Ideally, the FTC’s adjudicatory role in antitrust enforcement should be eliminated. The current dual-enforcement regime between the FTC and Department of Justice (DOJ) has created an atmosphere of confusion and uncertainty as industries attempt to navigate changing markets and new economic realities. The overall effect is likely a chill on innovation and economic progress for consumers. Lawmakers should consider proposals like the One Agency Act (S. 633), which would remove the FTC from antitrust cases and place sole authority with the DOJ.
Failing the removal of FTC authority in antitrust actions, common sense suggests that an agency acting as rule-maker, investigator, prosecutor, and judge is problematic. Concentrating those roles in one body invites abuse of power.
FTC rulemaking outside of congressional grants of authority should be met with staunch opposition—whether it be from courts, Congress, or private parties. In its 2022 “Statement of Regulatory Priorities,” the FTC expressed willingness to create rules defining “unfair methods of competition” as opposed to its traditional function of adjudicating claims on a case-by-case basis.
Imposing blanket rules of this sort would supplant fact and evidence-based enforcement with more dogmatic bureaucracy. While Congress did give the FTC broad investigative authority and the agency possesses the power to bring cases, it never gave the FTC rule-making authority to decide what is and is not an unfair method of competition. The agency should be limited to investigating and litigating in Article III Courts.
The FTC’s internal adjudicative process, in which the agency rarely loses, should be eliminated. Federal courts are better equipped to handle these claims without sacrificing the procedural rights of litigants. The FTC’s role in competition enforcement is inefficient, repressive, and perhaps unconstitutional.
There is some hope, however. The Supreme Court’s willingness to review a procedural matter in Axon v. Federal Trade Commission raises prospect that the Court will ultimately agree to hear a constitutional challenge to the “clearance” process between the FTC and DOJ.
Furthermore, such an endeavor is irreconcilable with statutory law and possibly the Constitution. Claims of congressional delegation to promulgate substantive rules defining unfair methods of competition under Section 6(g) of the FTC Act of 1914 are dubious. And considering the FTC’s concurrent prosecutorial and adjudicative roles, additional legislative authority would prompt constitutional concerns about due process and the separation of powers.
The FTC should not depart from the consumer welfare standard.
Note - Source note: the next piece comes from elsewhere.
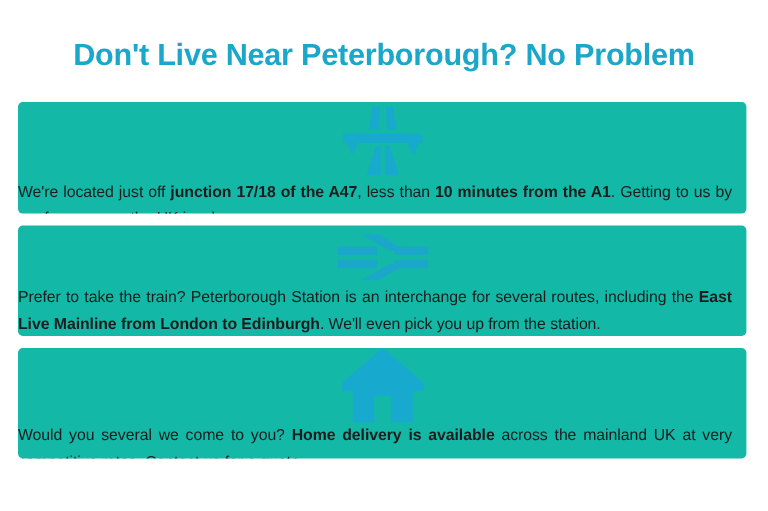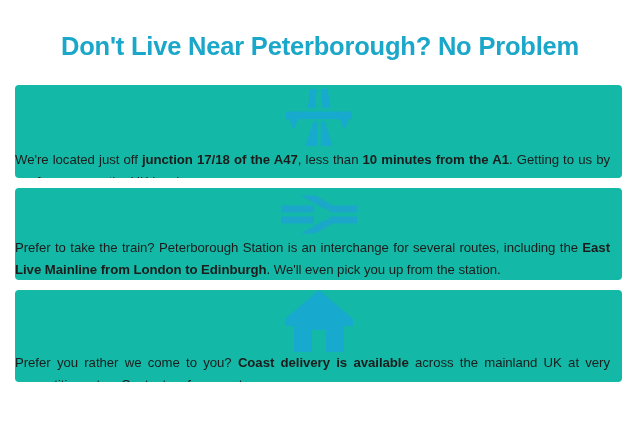"Prefer you rather we come" span { text: Prefer you rather -> Would you several }
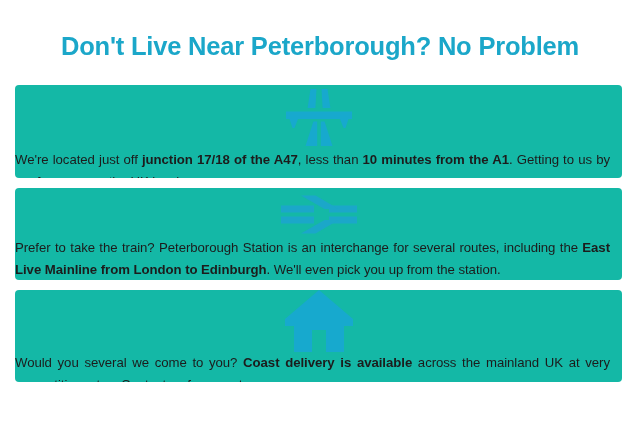"Coast delivery is available" b { text: Coast -> Home }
It released its new Policy Statement on unfair methods of competition last month. The statement made clear that Chair Lina Kahn intends to abandon the standard, despite it being widely accepted by courts for decades and it bringing much needed clarity and reason to antitrust law.
Instead, Kahn plans to use antitrust to create a “level playing field” by protecting competitors at the expense of consumers. Instead of placing the consumer at the forefront of antitrust inquires, Kahn’s FTC continues to pursue regulation in support of vague societal goals like “ensuring equity” and guaranteeing a “fair deal” for labor interests.
This neo-Brandeisian view of antitrust enforcement as an opportunity for economic central planning shows a peculiar disdain for market-based economics. It is a direct regulatory threat to innovation, prosperity, and the free enterprise system that has lifted millions of people out of poverty.